Noting that her fall kayaking trip was not quite what she had expected, local woman Melissa Lee concluded that the natural elements she had set out to admire last weekend ultimately left her “relatively underwhelmed.”
Lee, who had been planning to kayak down the Huron river to observe the leaves changing color, noted that the random and unforeseeable configurations of the natural world were ultimately more bothersome than breathtaking.
“Everything was really beautiful, just not quite as beautiful as I had imagined it would be,” Lee said of the pristine, 130-mile long Huron river and the magnificent oak, walnut, and maple trees that line its shore. “It would have been nice if all of the leaves had changed colors at once, but some trees hadn’t even changed yet and some had already lost all of their leaves. It wasn’t really what I had in mind.”

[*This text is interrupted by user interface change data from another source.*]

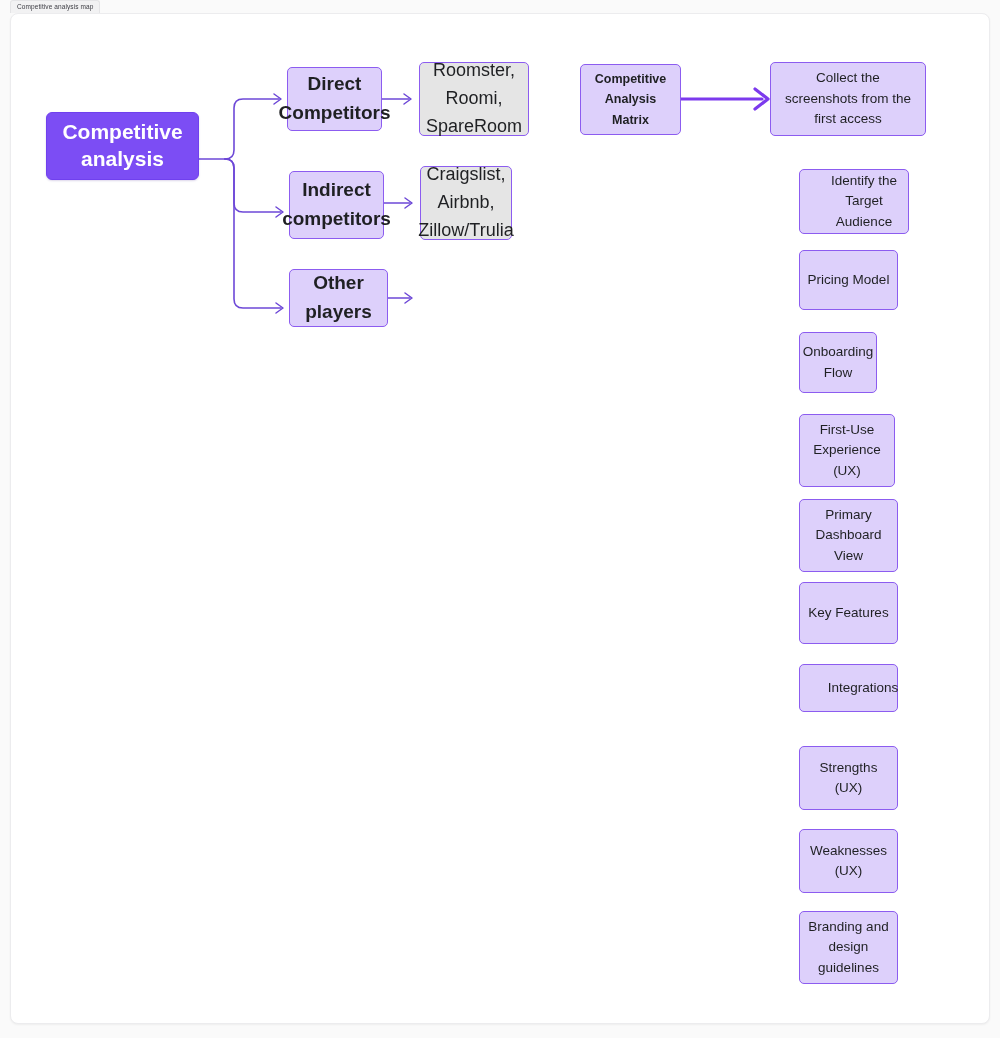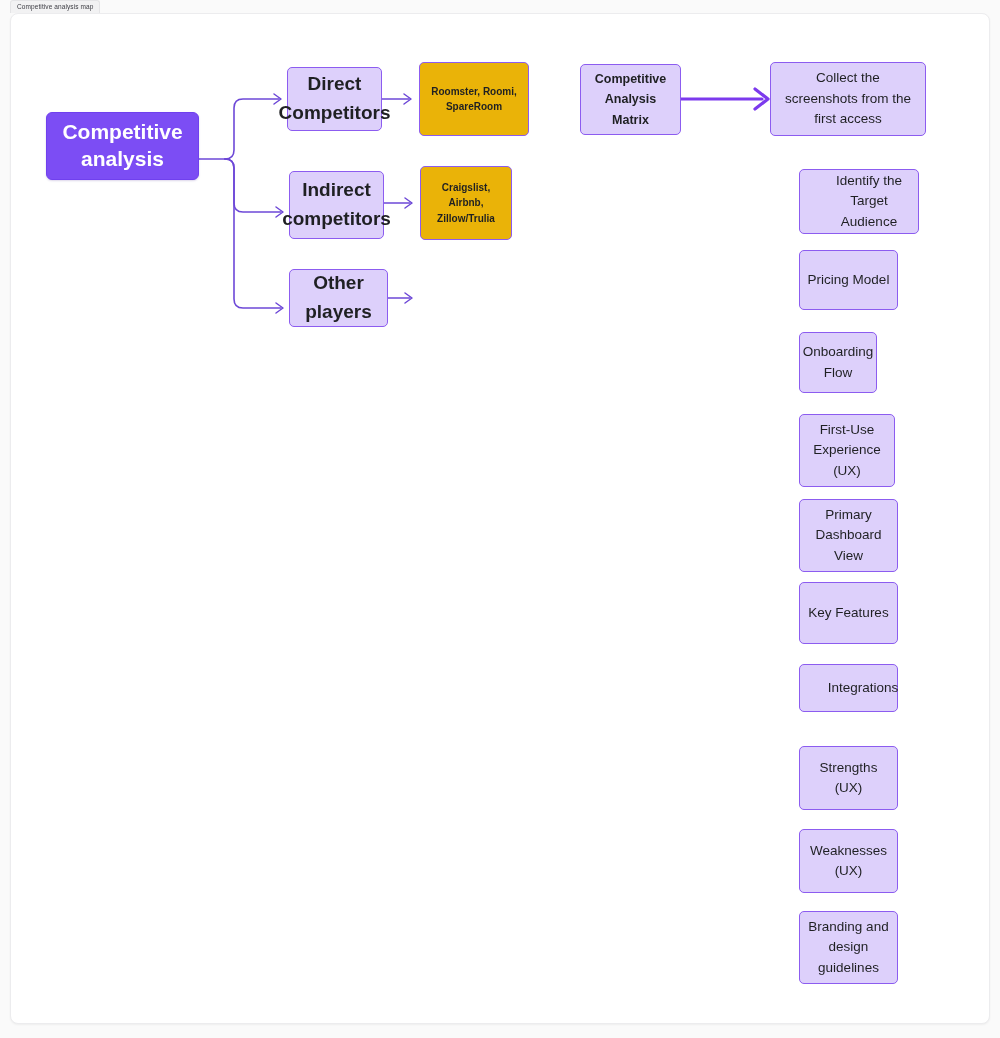--- a/index.html
+++ b/index.html
@@ -96,10 +96,10 @@
     line-height: 1.52;
   }
   .node-list {
-    background: #eab308;
-    border: 1.6px solid #8c5cf0;
-    font-weight: bold;
-    font-size: 10px;
+    background: #e5e5e5;
+    border: 1.6px solid #8c5cf0;
+    font-weight: normal;
+    font-size: 18px;
     line-height: 1.55;
   }
   .node-matrix {

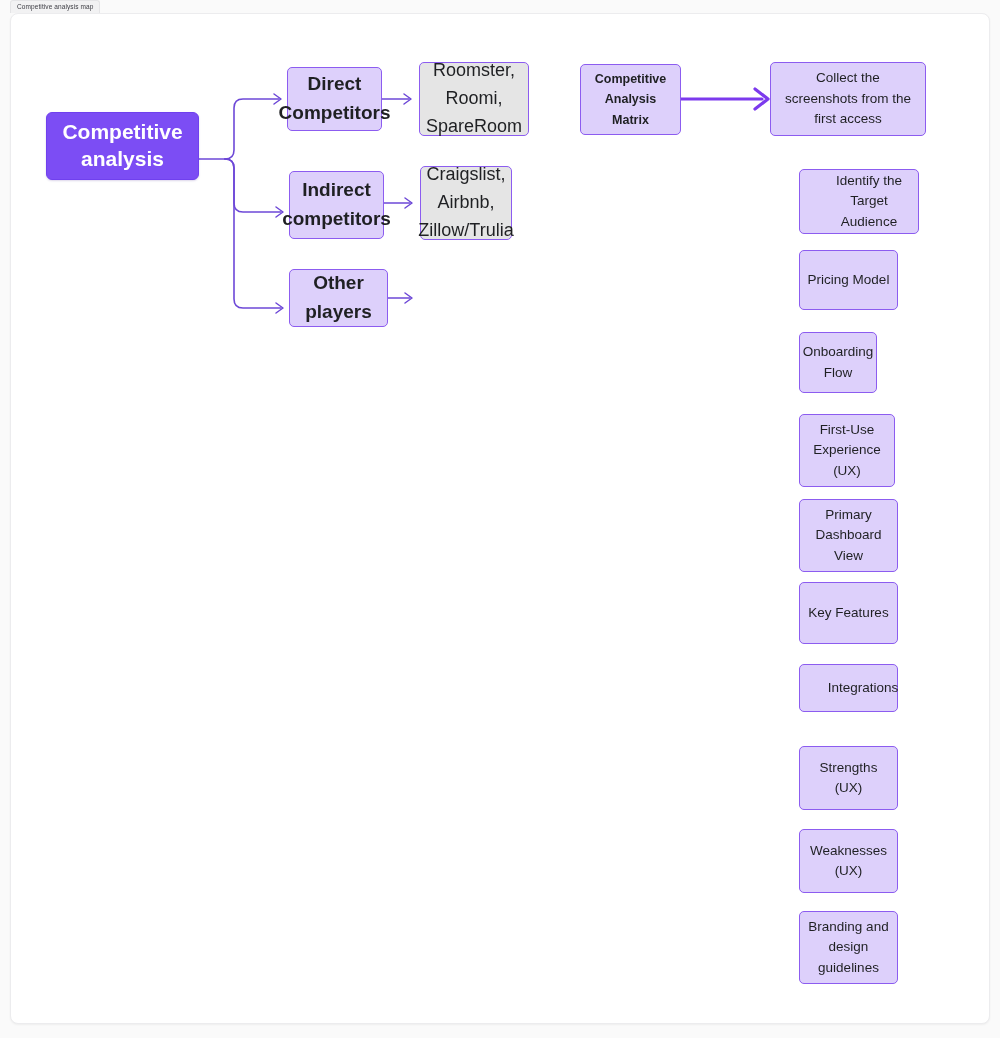--- a/index.html
+++ b/index.html
@@ -189,7 +189,7 @@
         <span>Collect the screenshots from the first access</span>
       </div>
 
-      <div class="node node-aspect" style="left:788px; top:155px; width:120px; height:65px;padding-left:27px;">
+      <div class="node node-aspect" style="left:788px; top:155px; width:110px; height:65px;padding-left:27px;">
         <span>Identify the Target Audience</span>
       </div>
       <div class="node node-aspect" style="left:788px; top:236px; width:99px; height:60px;">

Lee reported that she had prepared for such disappointments as cold or cloudy weather, but that she had not prepared for the general sense of disappointment she experienced as she floated past thousands of “pretty bare” trees, ferns, and saplings.

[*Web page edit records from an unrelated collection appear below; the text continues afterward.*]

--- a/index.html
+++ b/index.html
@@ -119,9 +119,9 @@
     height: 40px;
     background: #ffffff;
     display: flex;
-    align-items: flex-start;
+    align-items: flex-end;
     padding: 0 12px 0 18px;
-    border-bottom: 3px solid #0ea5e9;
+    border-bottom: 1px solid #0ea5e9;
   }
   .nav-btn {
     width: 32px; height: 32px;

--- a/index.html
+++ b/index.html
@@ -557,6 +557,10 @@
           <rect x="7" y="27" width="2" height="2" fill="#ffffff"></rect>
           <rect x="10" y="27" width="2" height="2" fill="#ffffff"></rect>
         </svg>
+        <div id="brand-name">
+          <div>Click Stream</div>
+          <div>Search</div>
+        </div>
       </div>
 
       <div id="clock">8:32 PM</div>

“It was a nice day. The sun was out for a while and stuff, but the river itself was just so shallow and still,” said Lee of the hundreds-of-years old, naturally occurring waterway that facilitates the flow of millions of gallons of water through 24 distinct tributaries daily. “We had to keep pushing ourselves along, which really took away from the whole experience.”
At press time, Lee was reconsidering her plans to visit the Rocky Mountains for spring break in favor of going to Mardi Gras.